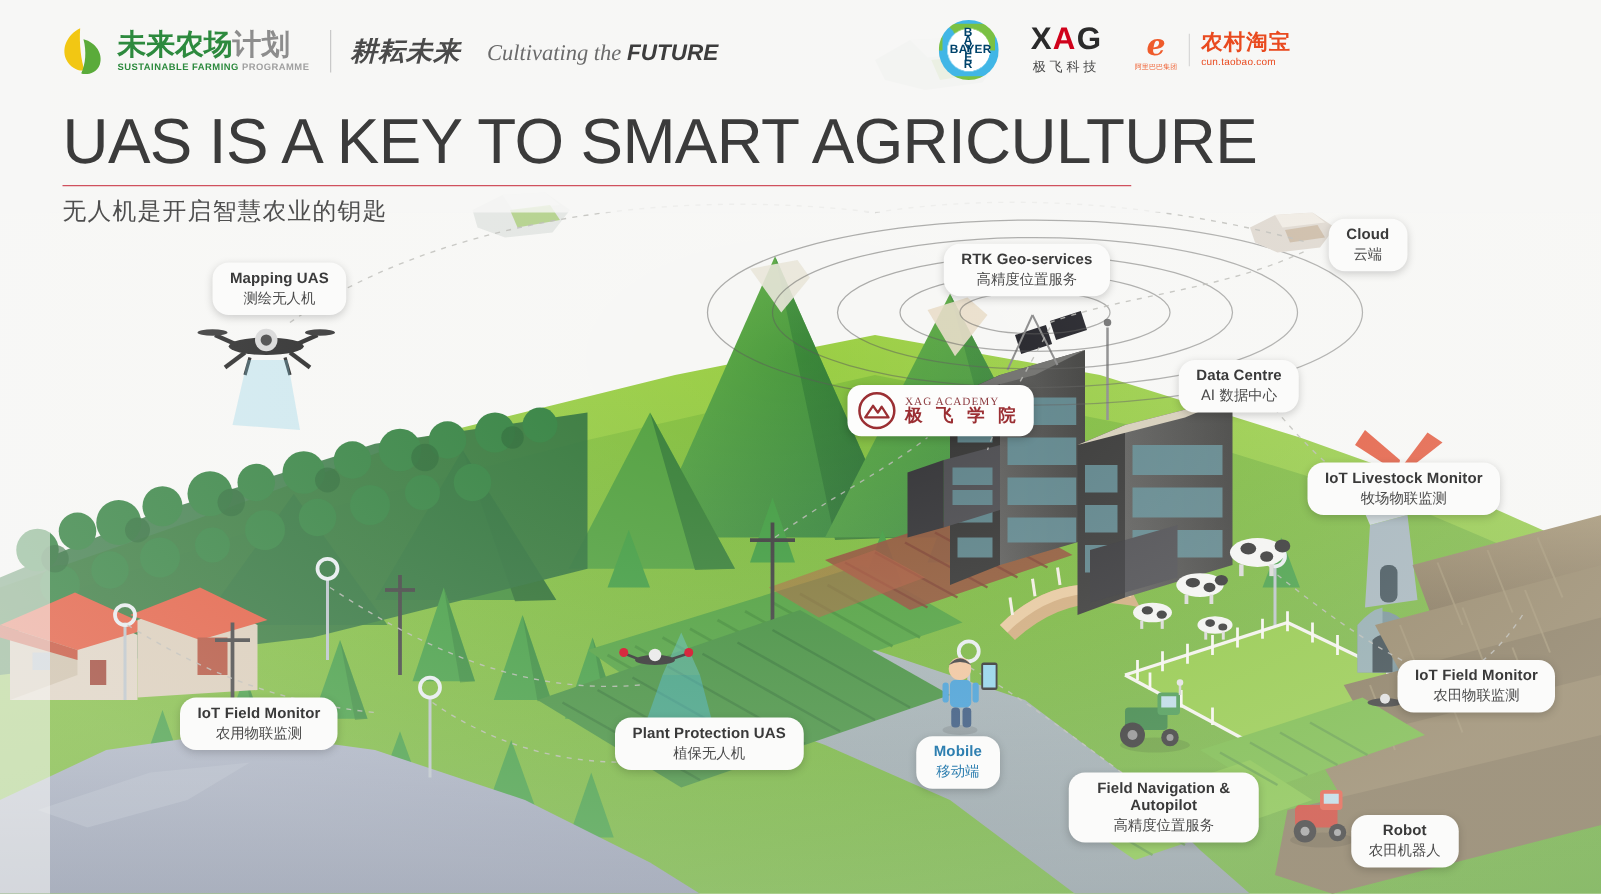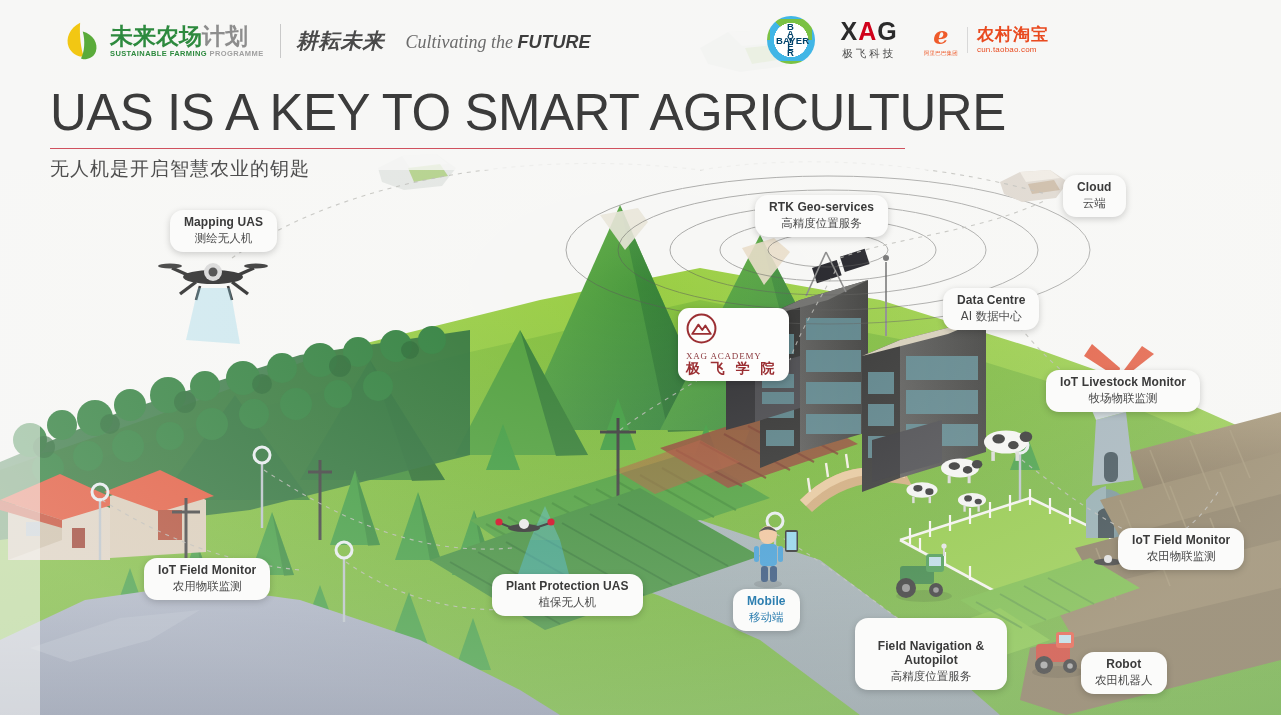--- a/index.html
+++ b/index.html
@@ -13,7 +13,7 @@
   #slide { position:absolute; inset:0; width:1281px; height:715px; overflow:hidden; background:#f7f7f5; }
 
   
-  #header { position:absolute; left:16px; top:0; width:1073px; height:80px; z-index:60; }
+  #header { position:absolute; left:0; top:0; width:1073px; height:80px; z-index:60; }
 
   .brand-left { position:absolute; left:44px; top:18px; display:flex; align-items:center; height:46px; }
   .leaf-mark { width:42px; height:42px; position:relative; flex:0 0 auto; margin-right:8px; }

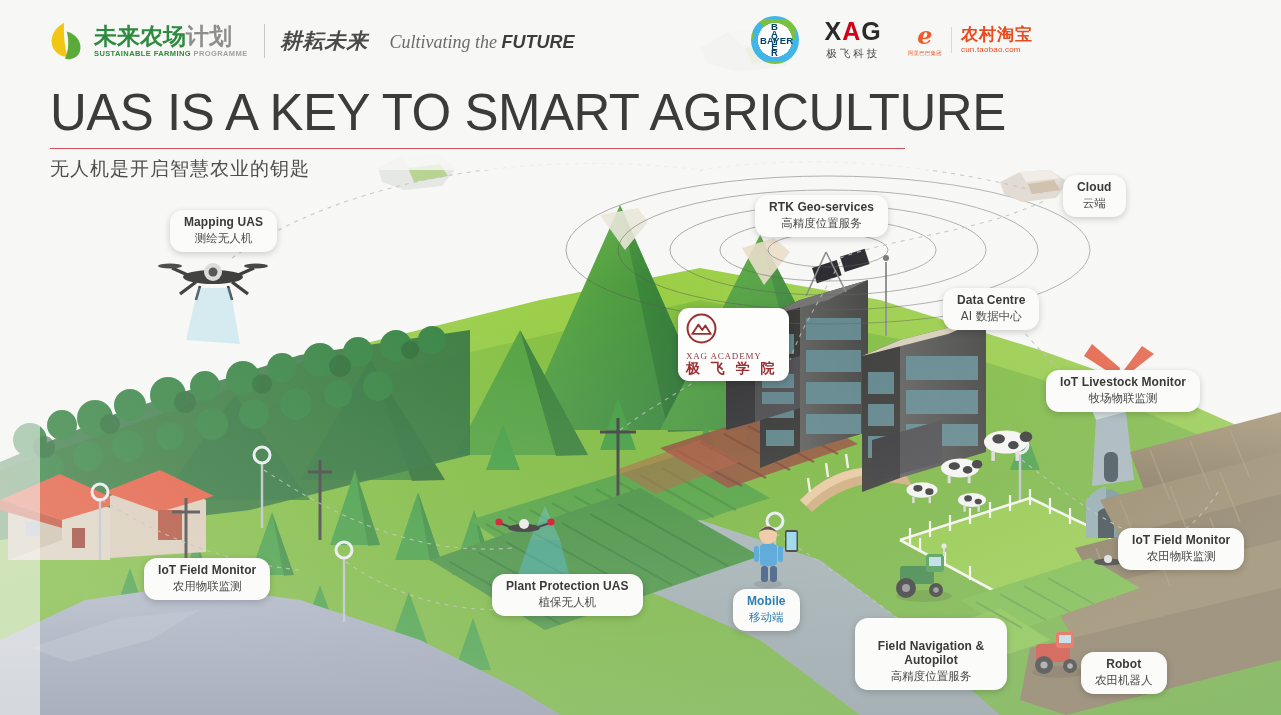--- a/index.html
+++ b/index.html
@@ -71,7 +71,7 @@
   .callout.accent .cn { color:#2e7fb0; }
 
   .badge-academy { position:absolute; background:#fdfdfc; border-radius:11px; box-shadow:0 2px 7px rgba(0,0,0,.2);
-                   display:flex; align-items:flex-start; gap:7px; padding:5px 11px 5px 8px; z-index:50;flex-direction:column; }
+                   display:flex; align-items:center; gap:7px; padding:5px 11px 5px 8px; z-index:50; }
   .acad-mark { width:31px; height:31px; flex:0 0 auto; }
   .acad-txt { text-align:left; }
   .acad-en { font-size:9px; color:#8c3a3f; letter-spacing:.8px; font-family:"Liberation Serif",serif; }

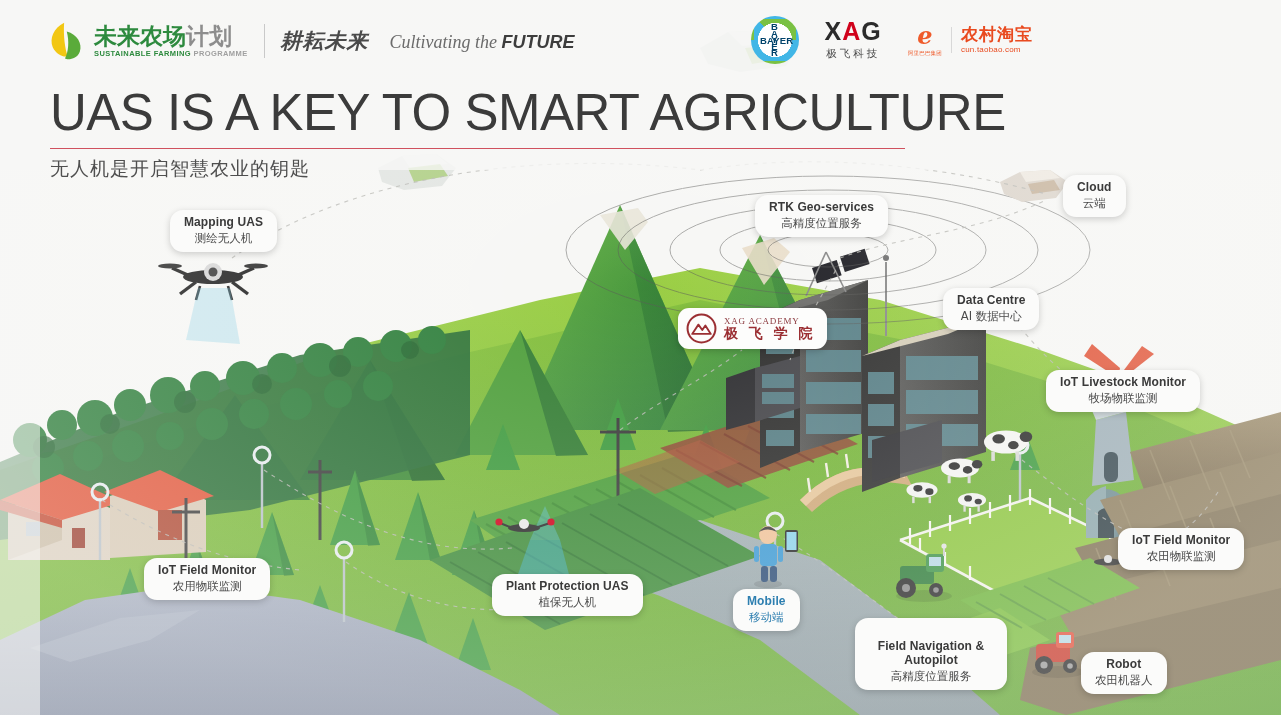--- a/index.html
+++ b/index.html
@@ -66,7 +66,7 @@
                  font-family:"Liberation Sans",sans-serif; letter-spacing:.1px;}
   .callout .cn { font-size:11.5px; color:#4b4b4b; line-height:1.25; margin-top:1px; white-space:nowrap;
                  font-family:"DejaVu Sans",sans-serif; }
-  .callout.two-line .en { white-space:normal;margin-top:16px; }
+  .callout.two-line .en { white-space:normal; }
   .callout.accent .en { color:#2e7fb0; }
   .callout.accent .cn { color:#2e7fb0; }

What this task involves: Copy every record exactly, without the pictures.

Written response:
--- a/index.html
+++ b/index.html
@@ -13,7 +13,7 @@
   #slide { position:absolute; inset:0; width:1281px; height:715px; overflow:hidden; background:#f7f7f5; }
 
   
-  #header { position:absolute; left:16px; top:0; width:1073px; height:80px; z-index:60; }
+  #header { position:absolute; left:0; top:0; width:1073px; height:80px; z-index:60; }
 
   .brand-left { position:absolute; left:44px; top:18px; display:flex; align-items:center; height:46px; }
   .leaf-mark { width:42px; height:42px; position:relative; flex:0 0 auto; margin-right:8px; }

--- a/index.html
+++ b/index.html
@@ -71,7 +71,7 @@
   .callout.accent .cn { color:#2e7fb0; }
 
   .badge-academy { position:absolute; background:#fdfdfc; border-radius:11px; box-shadow:0 2px 7px rgba(0,0,0,.2);
-                   display:flex; align-items:flex-start; gap:7px; padding:5px 11px 5px 8px; z-index:50;flex-direction:column; }
+                   display:flex; align-items:center; gap:7px; padding:5px 11px 5px 8px; z-index:50; }
   .acad-mark { width:31px; height:31px; flex:0 0 auto; }
   .acad-txt { text-align:left; }
   .acad-en { font-size:9px; color:#8c3a3f; letter-spacing:.8px; font-family:"Liberation Serif",serif; }

--- a/index.html
+++ b/index.html
@@ -66,7 +66,7 @@
                  font-family:"Liberation Sans",sans-serif; letter-spacing:.1px;}
   .callout .cn { font-size:11.5px; color:#4b4b4b; line-height:1.25; margin-top:1px; white-space:nowrap;
                  font-family:"DejaVu Sans",sans-serif; }
-  .callout.two-line .en { white-space:normal;margin-top:16px; }
+  .callout.two-line .en { white-space:normal; }
   .callout.accent .en { color:#2e7fb0; }
   .callout.accent .cn { color:#2e7fb0; }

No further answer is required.